§ **WHAT THE EXERCISE ASKS**
Your answer must be an exact copy of the records below, with every picture left out.
[[ SOURCE MATERIAL open ]]
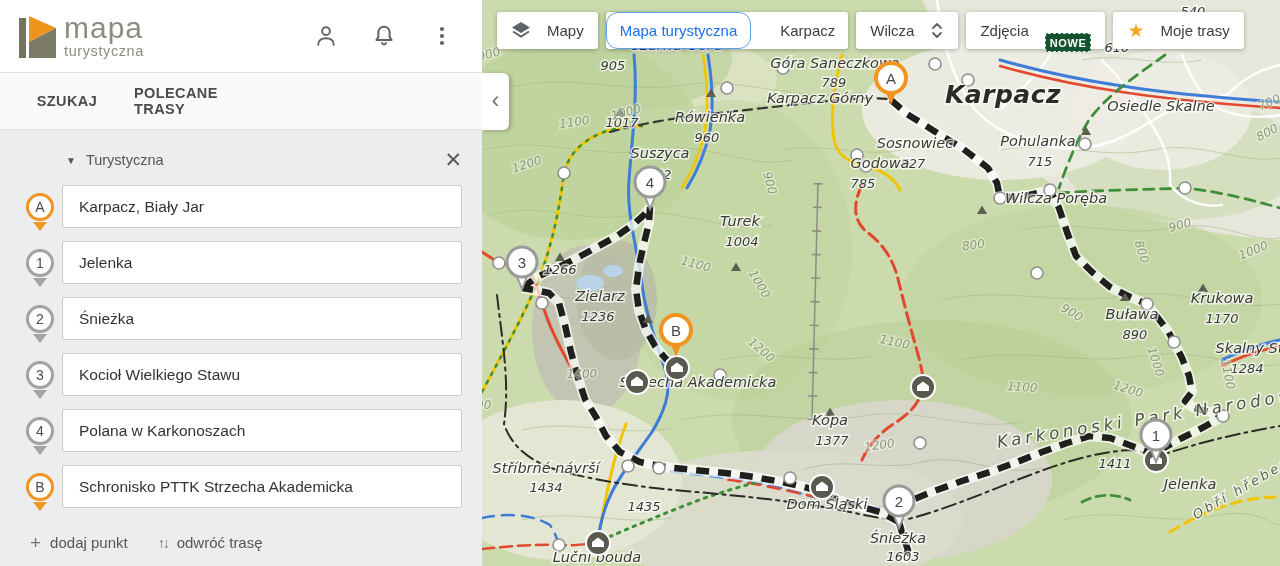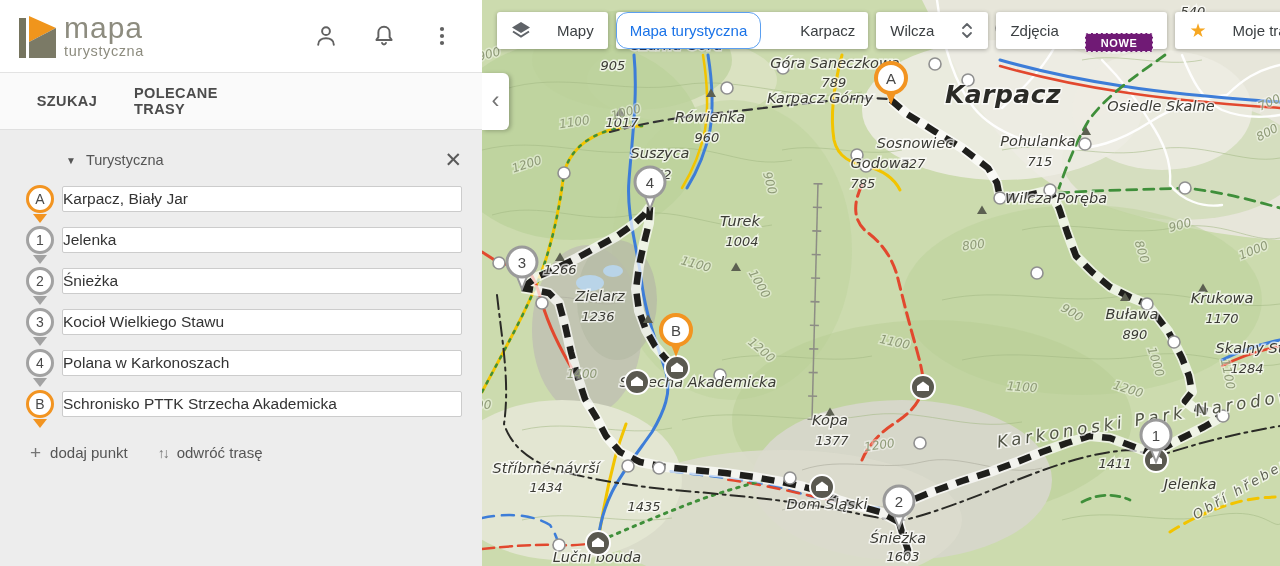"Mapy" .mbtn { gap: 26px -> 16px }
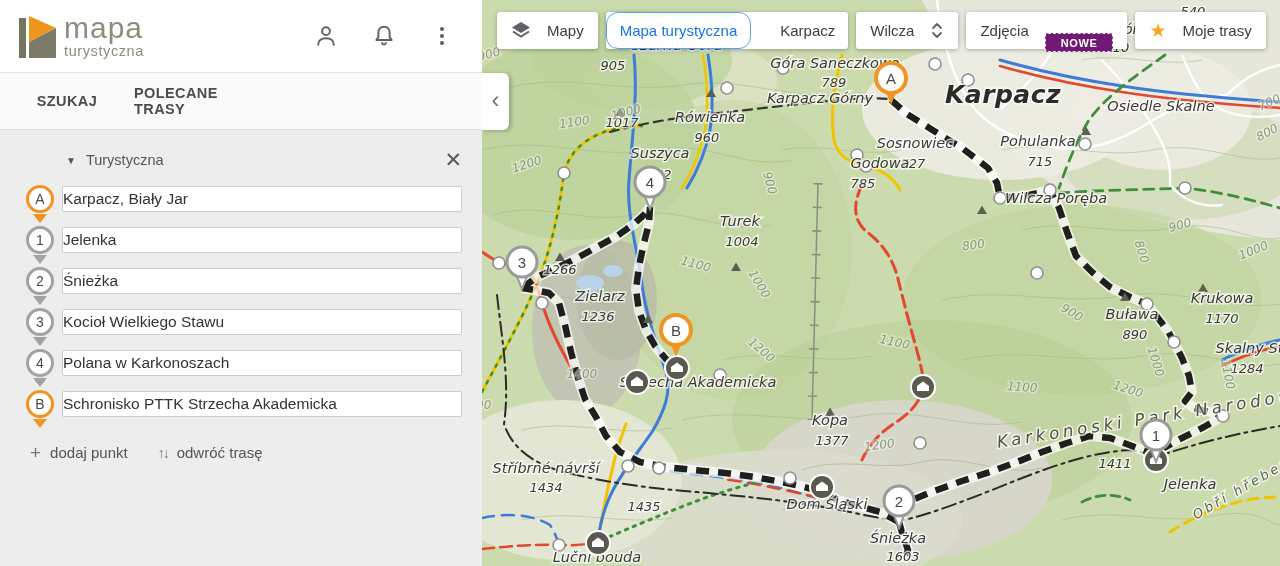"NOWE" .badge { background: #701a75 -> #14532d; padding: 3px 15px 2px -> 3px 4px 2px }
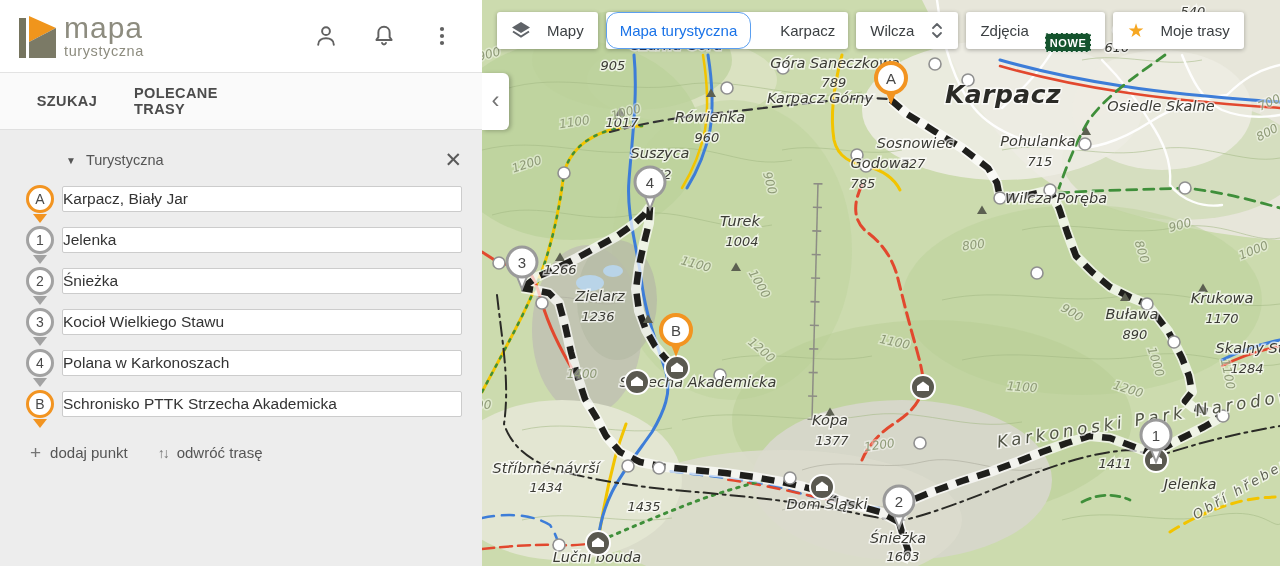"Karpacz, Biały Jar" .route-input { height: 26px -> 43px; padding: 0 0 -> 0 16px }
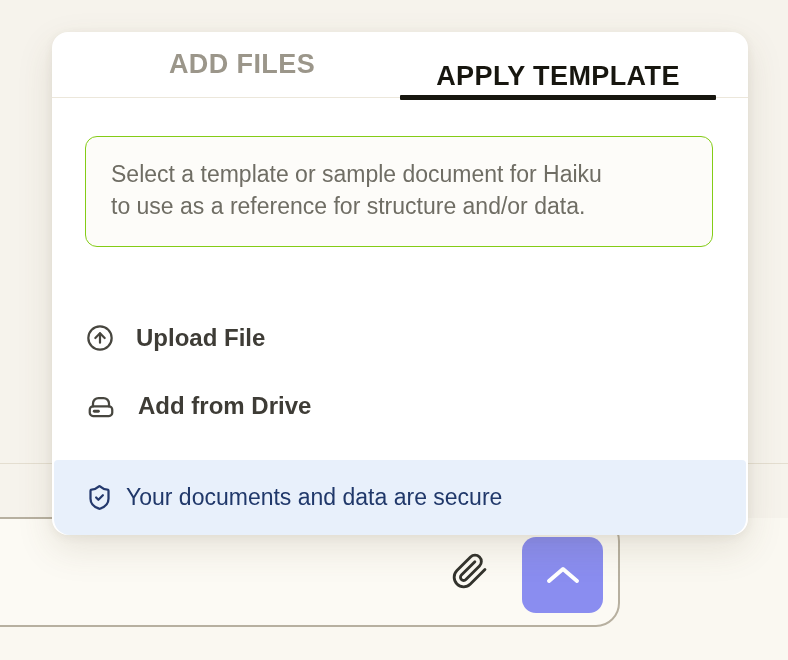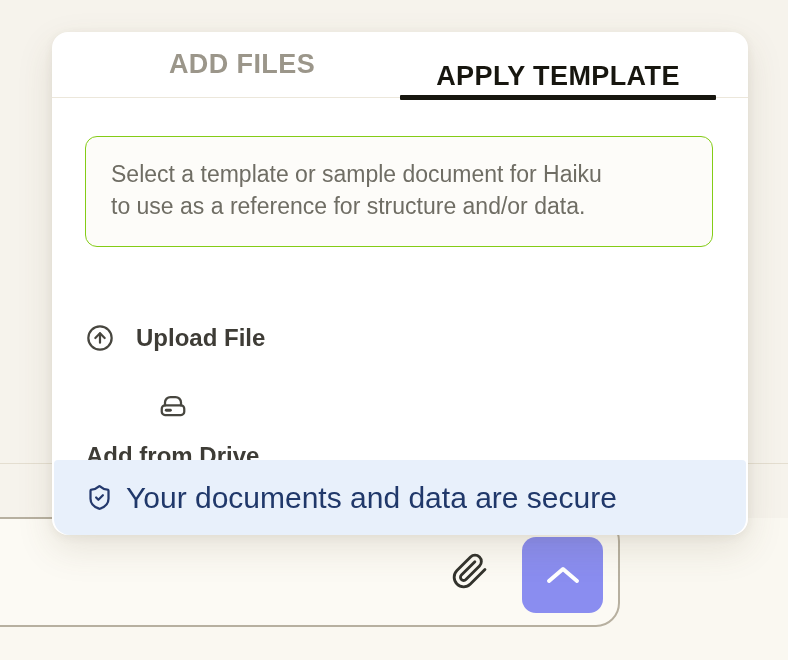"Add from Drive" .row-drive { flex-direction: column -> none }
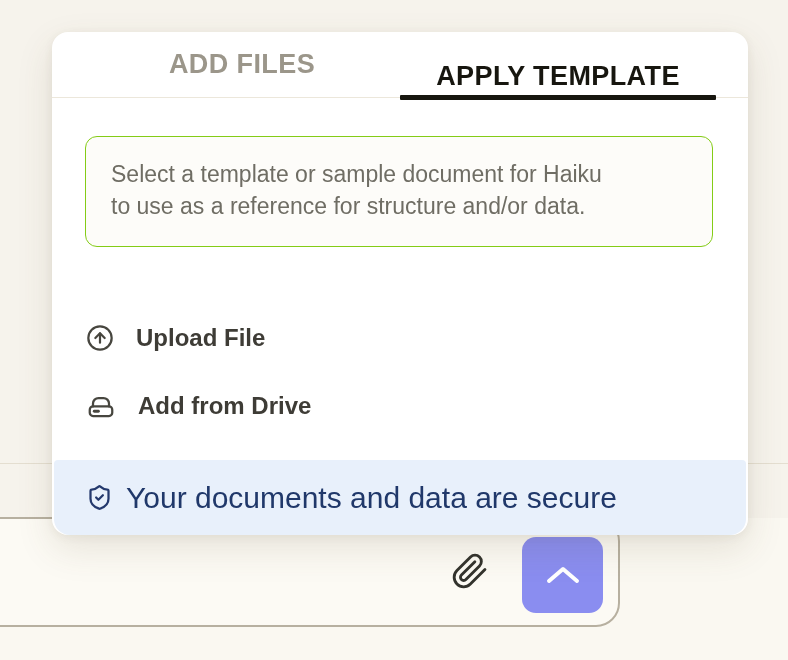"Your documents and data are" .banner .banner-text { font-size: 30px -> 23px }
[[ SOURCE MATERIAL closed ]]
§ **ANSWER AREA**
"Mapy" .mbtn { gap: 26px -> 16px }
"NOWE" .badge { background: #701a75 -> #14532d; padding: 3px 15px 2px -> 3px 4px 2px }
"Karpacz, Biały Jar" .route-input { height: 26px -> 43px; padding: 0 0 -> 0 16px }
"Add from Drive" .row-drive { flex-direction: column -> none }
"Your documents and data are" .banner .banner-text { font-size: 30px -> 23px }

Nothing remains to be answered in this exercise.